THE TASK:
Could the data below be printed out exactly, with the pictures left out?
⁂
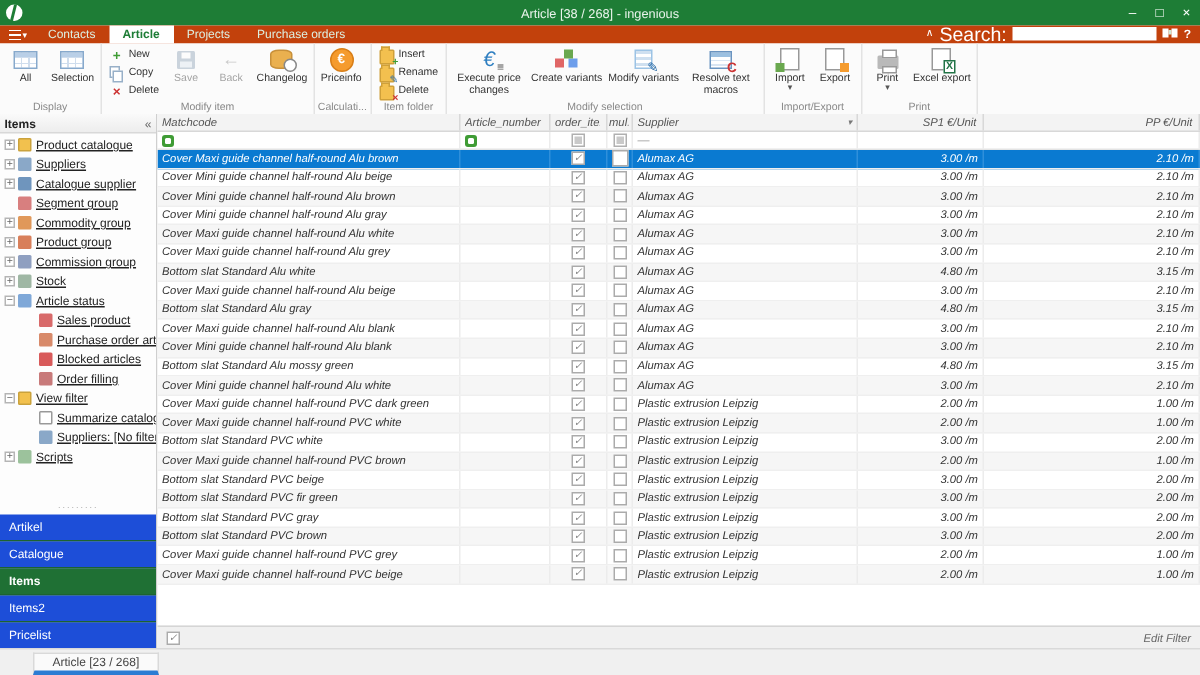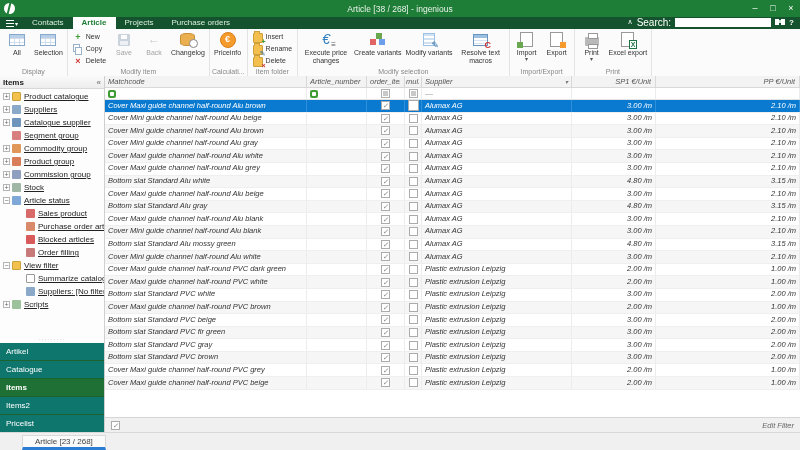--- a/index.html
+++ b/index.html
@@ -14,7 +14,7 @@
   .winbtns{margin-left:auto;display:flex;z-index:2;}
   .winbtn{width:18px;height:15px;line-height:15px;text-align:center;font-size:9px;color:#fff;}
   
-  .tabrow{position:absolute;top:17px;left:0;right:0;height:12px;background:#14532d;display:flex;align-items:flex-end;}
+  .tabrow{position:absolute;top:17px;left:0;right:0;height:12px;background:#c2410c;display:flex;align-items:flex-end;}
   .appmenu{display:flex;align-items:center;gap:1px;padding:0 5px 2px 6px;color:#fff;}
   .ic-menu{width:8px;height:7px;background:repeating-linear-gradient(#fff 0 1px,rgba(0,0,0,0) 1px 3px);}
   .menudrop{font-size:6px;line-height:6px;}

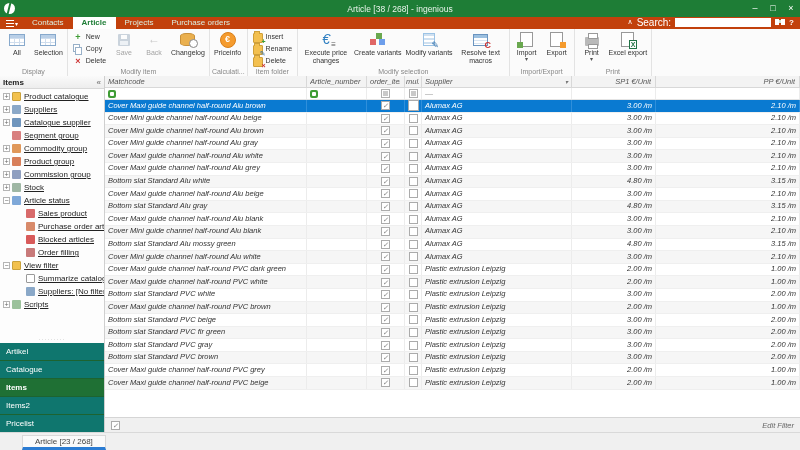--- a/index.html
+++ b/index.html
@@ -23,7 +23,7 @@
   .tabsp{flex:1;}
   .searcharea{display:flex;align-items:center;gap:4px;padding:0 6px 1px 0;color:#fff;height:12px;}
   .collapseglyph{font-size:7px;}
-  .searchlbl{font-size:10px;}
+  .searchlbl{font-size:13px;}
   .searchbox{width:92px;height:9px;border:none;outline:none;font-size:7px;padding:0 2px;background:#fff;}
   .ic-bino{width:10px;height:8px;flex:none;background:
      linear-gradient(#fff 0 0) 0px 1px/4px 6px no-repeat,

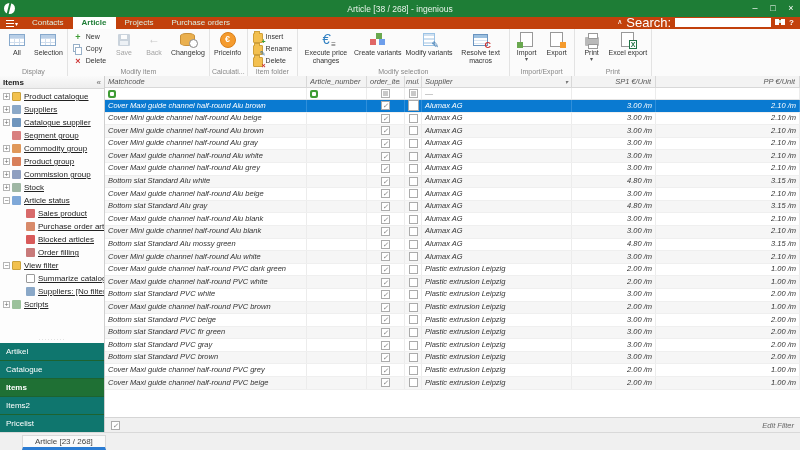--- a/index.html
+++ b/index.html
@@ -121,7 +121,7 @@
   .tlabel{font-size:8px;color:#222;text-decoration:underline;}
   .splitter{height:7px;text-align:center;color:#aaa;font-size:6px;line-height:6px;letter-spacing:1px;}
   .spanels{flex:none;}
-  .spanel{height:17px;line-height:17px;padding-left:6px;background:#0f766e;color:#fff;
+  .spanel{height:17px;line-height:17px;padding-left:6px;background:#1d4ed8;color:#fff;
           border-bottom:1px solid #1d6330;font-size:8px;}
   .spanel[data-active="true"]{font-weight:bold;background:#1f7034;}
⁂
SOLUTION BELOW:
--- a/index.html
+++ b/index.html
@@ -14,7 +14,7 @@
   .winbtns{margin-left:auto;display:flex;z-index:2;}
   .winbtn{width:18px;height:15px;line-height:15px;text-align:center;font-size:9px;color:#fff;}
   
-  .tabrow{position:absolute;top:17px;left:0;right:0;height:12px;background:#14532d;display:flex;align-items:flex-end;}
+  .tabrow{position:absolute;top:17px;left:0;right:0;height:12px;background:#c2410c;display:flex;align-items:flex-end;}
   .appmenu{display:flex;align-items:center;gap:1px;padding:0 5px 2px 6px;color:#fff;}
   .ic-menu{width:8px;height:7px;background:repeating-linear-gradient(#fff 0 1px,rgba(0,0,0,0) 1px 3px);}
   .menudrop{font-size:6px;line-height:6px;}

--- a/index.html
+++ b/index.html
@@ -23,7 +23,7 @@
   .tabsp{flex:1;}
   .searcharea{display:flex;align-items:center;gap:4px;padding:0 6px 1px 0;color:#fff;height:12px;}
   .collapseglyph{font-size:7px;}
-  .searchlbl{font-size:10px;}
+  .searchlbl{font-size:13px;}
   .searchbox{width:92px;height:9px;border:none;outline:none;font-size:7px;padding:0 2px;background:#fff;}
   .ic-bino{width:10px;height:8px;flex:none;background:
      linear-gradient(#fff 0 0) 0px 1px/4px 6px no-repeat,

--- a/index.html
+++ b/index.html
@@ -121,7 +121,7 @@
   .tlabel{font-size:8px;color:#222;text-decoration:underline;}
   .splitter{height:7px;text-align:center;color:#aaa;font-size:6px;line-height:6px;letter-spacing:1px;}
   .spanels{flex:none;}
-  .spanel{height:17px;line-height:17px;padding-left:6px;background:#0f766e;color:#fff;
+  .spanel{height:17px;line-height:17px;padding-left:6px;background:#1d4ed8;color:#fff;
           border-bottom:1px solid #1d6330;font-size:8px;}
   .spanel[data-active="true"]{font-weight:bold;background:#1f7034;}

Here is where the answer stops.